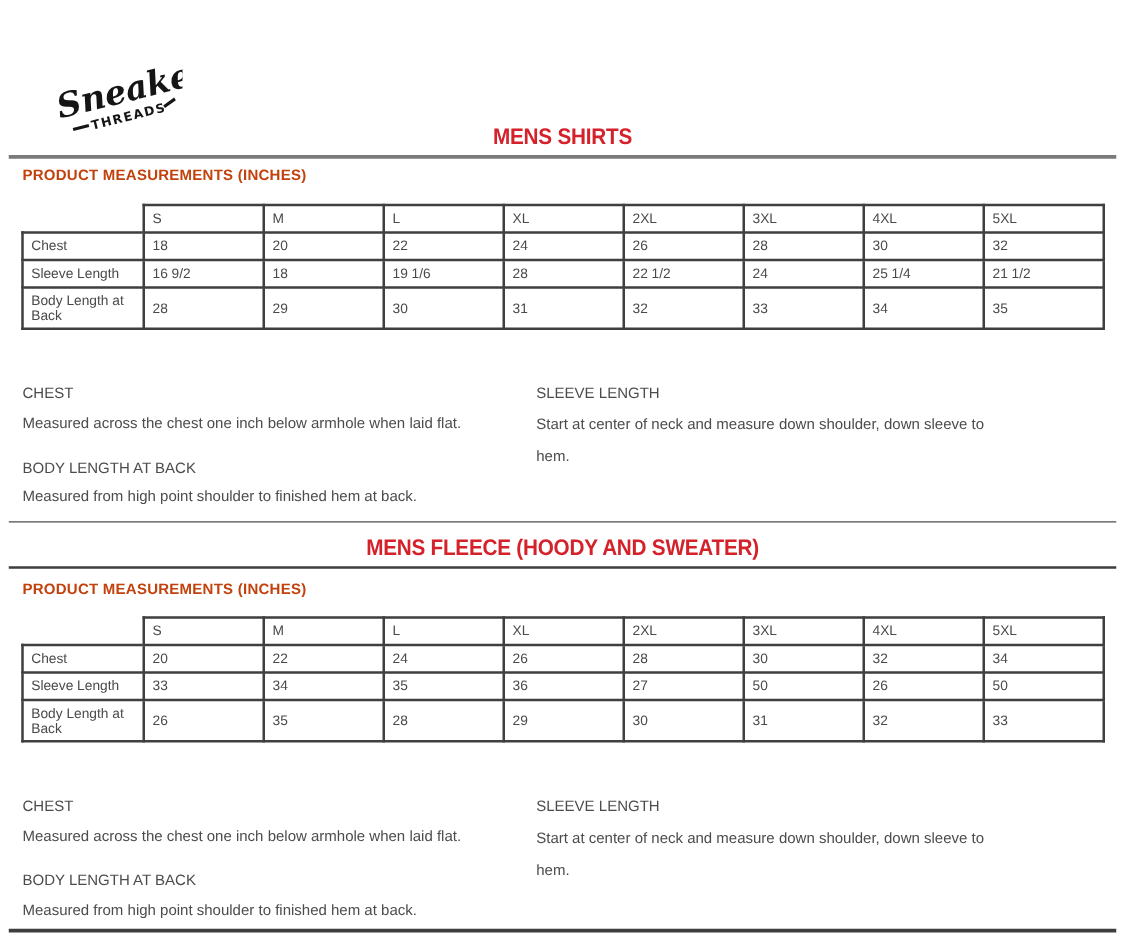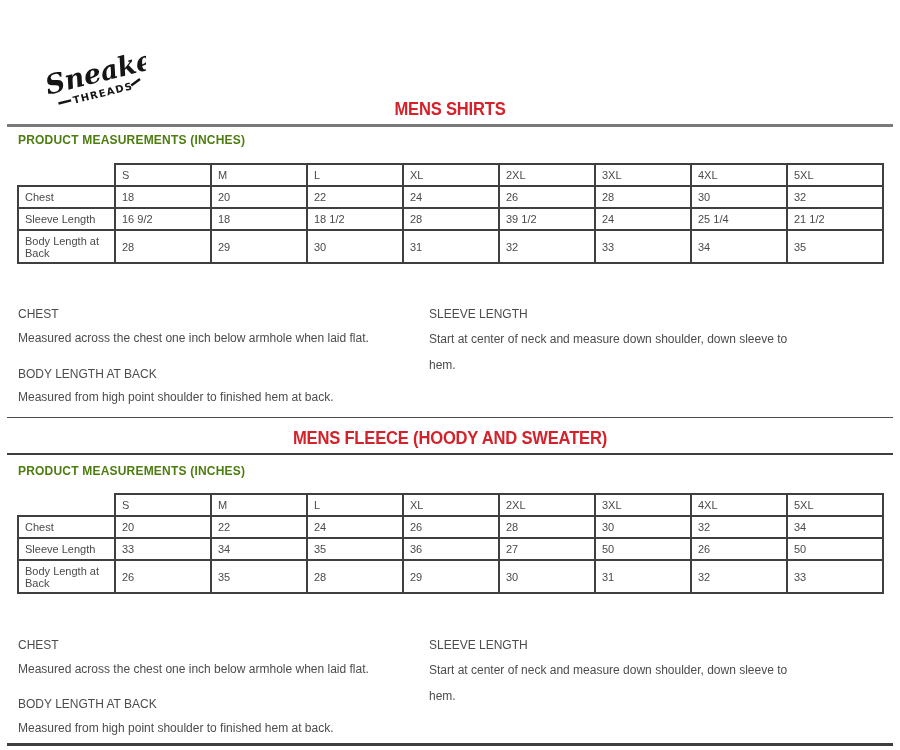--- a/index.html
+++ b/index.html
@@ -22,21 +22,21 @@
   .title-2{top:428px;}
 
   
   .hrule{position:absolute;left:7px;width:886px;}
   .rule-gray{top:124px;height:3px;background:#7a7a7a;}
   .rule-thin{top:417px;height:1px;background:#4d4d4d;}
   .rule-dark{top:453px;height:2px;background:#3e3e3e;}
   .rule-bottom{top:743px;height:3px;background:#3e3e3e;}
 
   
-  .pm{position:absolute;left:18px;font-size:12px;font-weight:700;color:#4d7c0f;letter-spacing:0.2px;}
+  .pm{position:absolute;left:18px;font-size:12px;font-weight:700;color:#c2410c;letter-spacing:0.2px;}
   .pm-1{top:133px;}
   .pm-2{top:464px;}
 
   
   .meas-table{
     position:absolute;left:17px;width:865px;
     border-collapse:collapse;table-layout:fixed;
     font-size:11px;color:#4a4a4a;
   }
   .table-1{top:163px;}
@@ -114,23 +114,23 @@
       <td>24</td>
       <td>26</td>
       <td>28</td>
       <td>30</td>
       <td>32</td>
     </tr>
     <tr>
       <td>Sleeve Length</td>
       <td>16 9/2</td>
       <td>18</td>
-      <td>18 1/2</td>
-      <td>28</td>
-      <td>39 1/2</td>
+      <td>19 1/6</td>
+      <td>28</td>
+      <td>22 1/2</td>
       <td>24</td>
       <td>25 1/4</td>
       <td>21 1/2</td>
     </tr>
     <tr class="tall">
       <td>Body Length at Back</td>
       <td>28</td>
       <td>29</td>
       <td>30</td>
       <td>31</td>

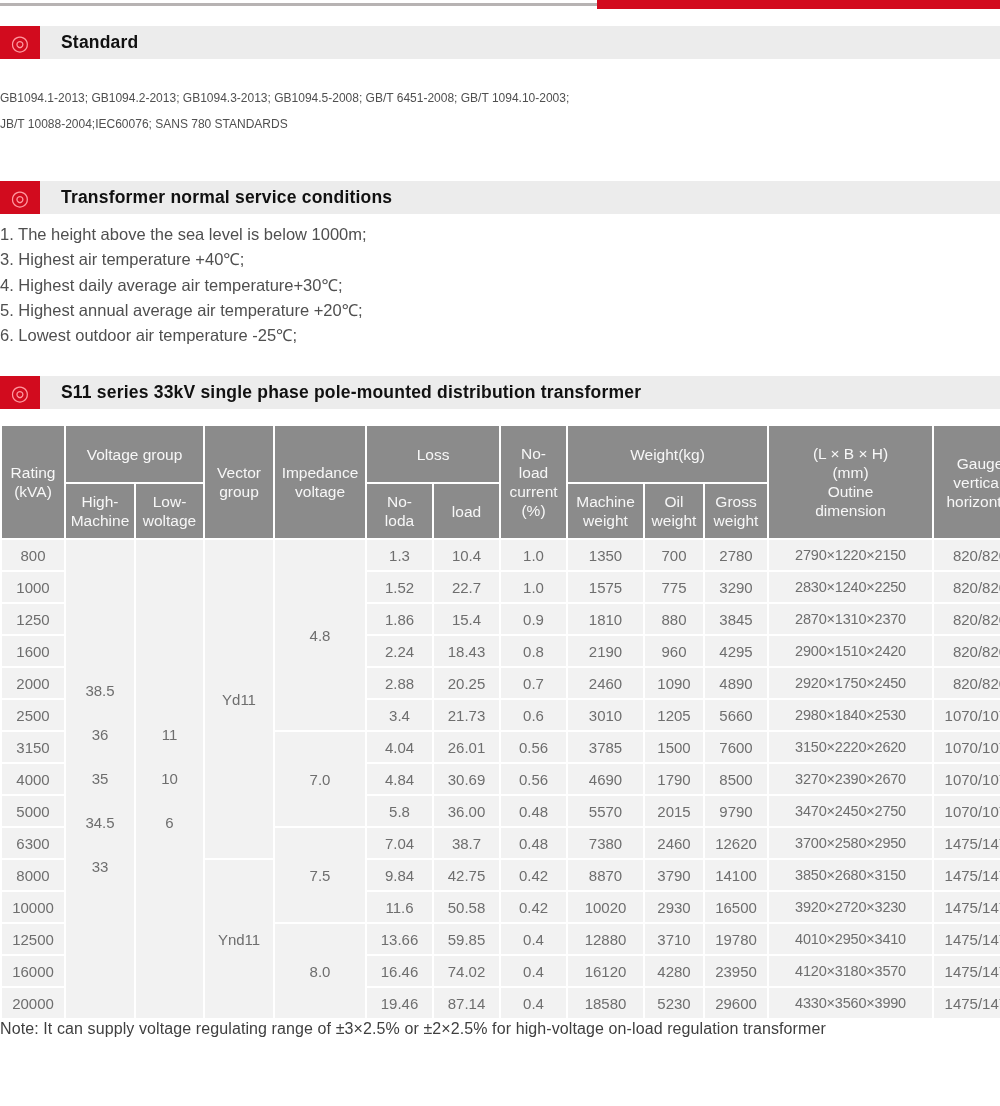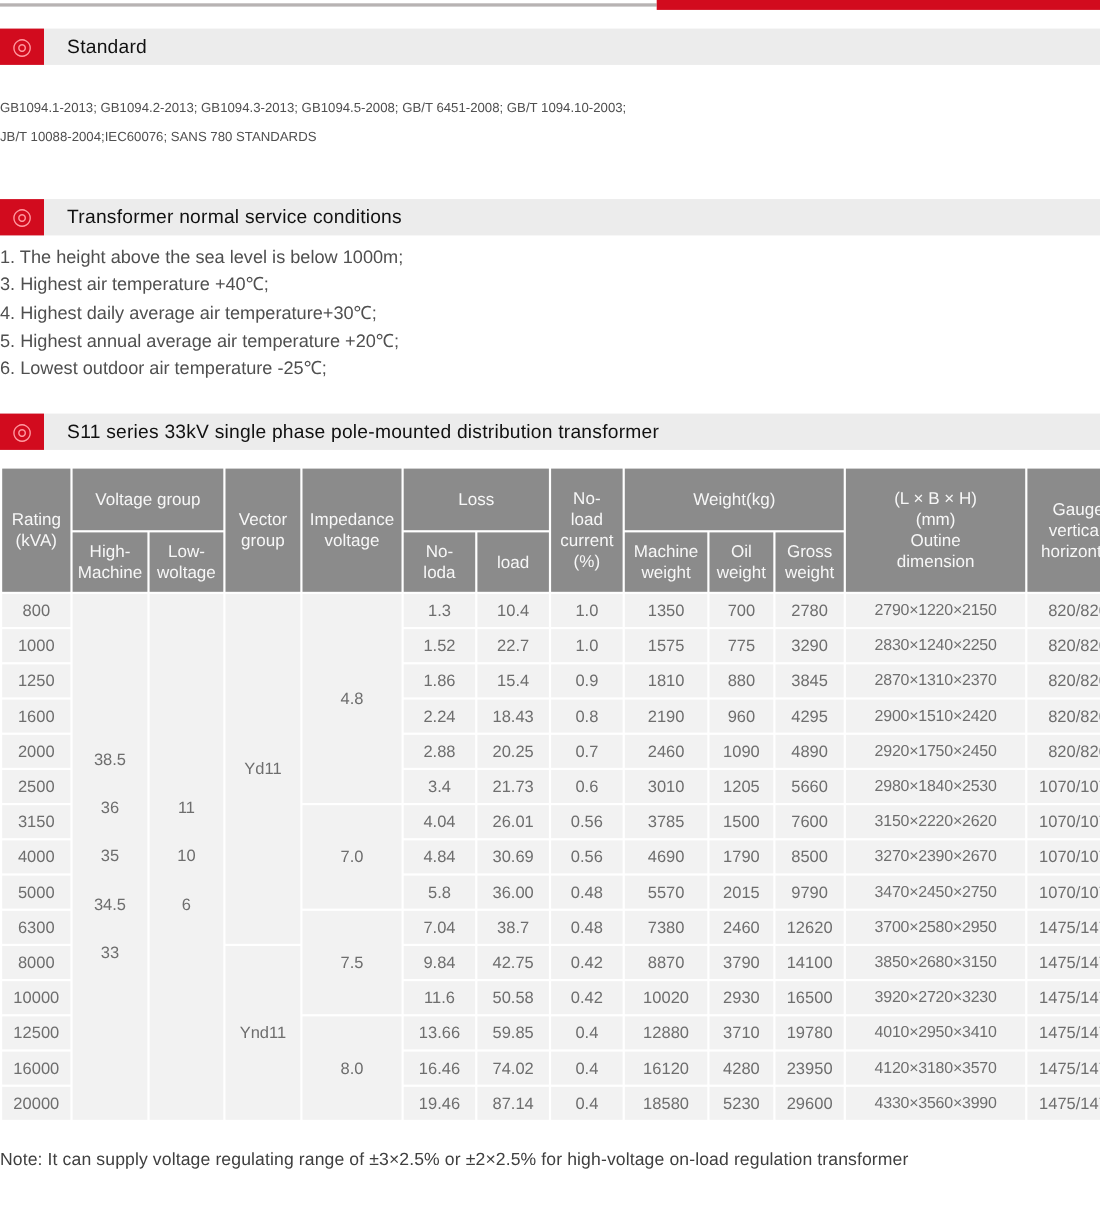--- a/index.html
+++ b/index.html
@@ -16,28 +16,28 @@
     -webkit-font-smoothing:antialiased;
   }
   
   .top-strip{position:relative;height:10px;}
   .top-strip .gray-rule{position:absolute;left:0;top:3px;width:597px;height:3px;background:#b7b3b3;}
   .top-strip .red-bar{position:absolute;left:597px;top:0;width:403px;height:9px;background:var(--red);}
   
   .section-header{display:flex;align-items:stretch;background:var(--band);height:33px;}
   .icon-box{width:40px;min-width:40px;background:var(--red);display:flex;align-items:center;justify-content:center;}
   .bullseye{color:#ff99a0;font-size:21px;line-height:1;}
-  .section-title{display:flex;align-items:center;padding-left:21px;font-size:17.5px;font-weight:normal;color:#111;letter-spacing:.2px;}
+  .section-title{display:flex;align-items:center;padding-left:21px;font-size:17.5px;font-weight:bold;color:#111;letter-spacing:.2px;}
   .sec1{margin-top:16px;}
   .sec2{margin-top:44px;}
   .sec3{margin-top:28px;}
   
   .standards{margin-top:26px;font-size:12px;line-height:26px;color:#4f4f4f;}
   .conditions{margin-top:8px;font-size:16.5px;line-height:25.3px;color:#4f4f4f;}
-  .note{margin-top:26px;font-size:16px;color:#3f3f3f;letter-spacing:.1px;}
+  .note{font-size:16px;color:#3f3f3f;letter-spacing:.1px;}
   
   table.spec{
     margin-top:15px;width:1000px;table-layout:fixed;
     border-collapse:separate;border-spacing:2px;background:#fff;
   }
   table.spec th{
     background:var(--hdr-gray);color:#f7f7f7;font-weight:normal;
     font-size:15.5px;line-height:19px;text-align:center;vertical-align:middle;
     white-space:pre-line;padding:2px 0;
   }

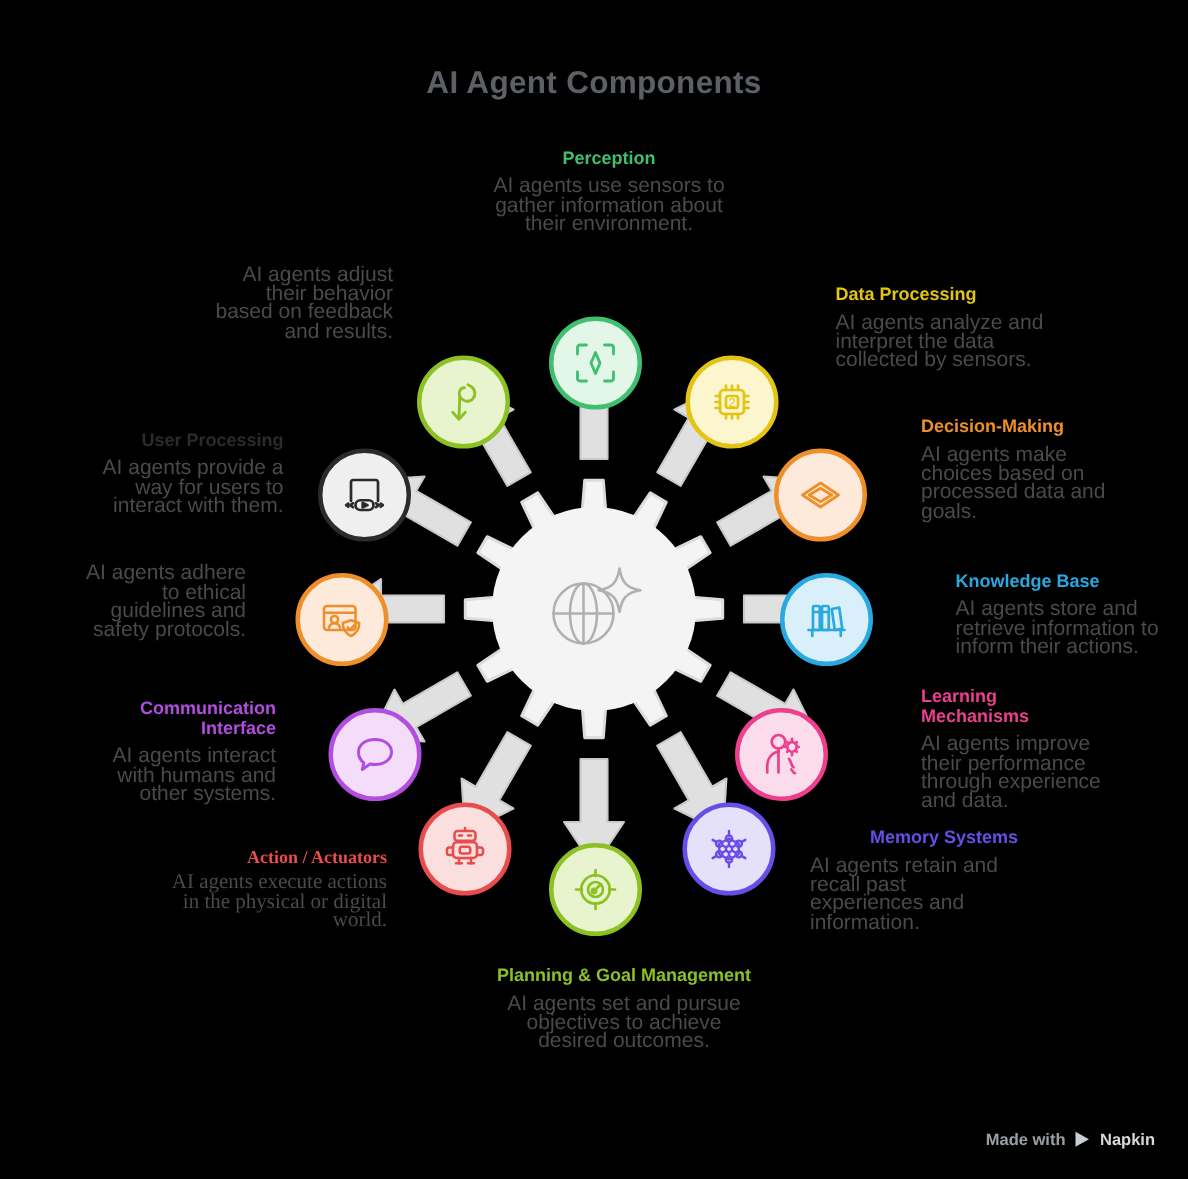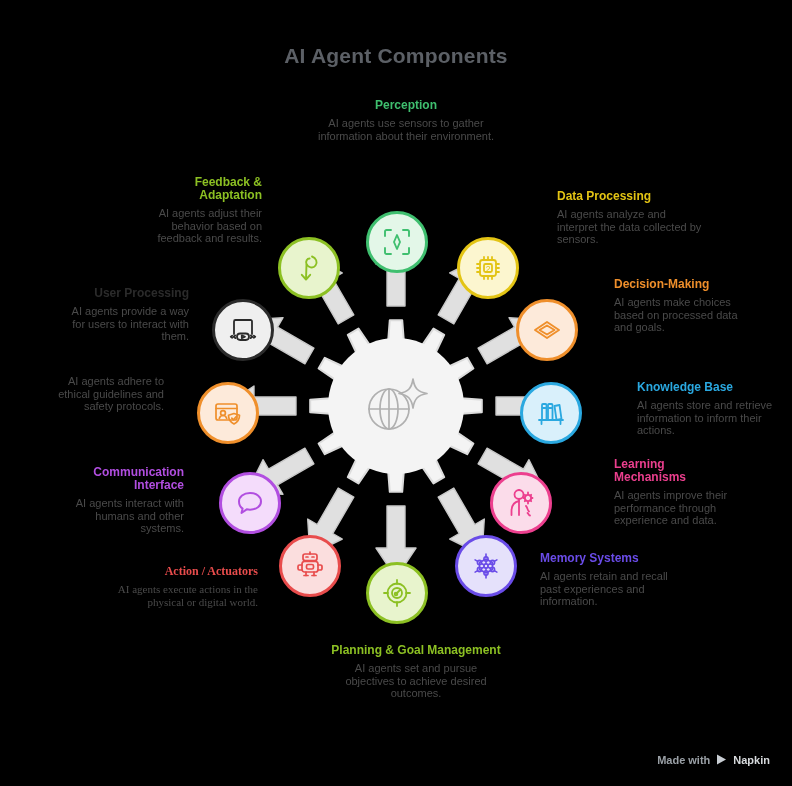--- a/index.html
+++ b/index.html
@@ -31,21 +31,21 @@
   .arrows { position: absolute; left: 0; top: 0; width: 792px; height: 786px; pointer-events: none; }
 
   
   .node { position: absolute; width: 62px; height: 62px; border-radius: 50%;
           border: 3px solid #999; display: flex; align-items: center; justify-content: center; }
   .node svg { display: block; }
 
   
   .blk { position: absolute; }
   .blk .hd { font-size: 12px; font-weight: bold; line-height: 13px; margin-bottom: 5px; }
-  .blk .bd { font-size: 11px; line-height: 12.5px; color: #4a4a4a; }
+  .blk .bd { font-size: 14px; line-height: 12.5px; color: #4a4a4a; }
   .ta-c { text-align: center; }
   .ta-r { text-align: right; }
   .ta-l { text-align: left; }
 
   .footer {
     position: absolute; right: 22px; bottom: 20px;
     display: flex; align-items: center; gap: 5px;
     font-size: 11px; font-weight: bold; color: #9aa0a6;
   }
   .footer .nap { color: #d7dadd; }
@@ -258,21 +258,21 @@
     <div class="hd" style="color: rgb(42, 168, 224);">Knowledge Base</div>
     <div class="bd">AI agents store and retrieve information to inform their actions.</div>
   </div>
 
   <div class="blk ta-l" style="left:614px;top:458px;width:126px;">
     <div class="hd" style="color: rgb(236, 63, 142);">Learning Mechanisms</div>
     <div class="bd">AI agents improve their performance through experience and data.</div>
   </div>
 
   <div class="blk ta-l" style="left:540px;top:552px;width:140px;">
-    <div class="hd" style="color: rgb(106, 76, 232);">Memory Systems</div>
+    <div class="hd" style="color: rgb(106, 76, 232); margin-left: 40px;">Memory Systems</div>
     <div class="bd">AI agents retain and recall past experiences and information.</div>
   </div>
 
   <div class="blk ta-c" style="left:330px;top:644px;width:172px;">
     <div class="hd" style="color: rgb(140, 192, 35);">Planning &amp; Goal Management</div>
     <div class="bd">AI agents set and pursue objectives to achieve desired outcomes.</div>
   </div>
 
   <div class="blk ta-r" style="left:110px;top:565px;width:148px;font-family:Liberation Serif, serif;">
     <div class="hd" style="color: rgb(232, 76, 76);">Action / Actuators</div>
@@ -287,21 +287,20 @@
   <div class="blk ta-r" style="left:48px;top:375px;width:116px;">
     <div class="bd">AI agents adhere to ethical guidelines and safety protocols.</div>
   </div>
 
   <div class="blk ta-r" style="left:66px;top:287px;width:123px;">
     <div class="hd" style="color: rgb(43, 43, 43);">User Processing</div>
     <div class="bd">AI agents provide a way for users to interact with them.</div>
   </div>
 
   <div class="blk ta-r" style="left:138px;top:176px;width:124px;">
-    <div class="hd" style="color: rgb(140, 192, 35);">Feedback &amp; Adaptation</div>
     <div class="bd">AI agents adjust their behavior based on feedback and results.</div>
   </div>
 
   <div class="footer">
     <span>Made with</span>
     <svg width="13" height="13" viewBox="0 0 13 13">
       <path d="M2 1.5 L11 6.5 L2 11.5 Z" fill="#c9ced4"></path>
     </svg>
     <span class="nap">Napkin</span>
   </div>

Your task => Your reply should be one number: how many lines in this listing contain the string "note".

The completed task => 2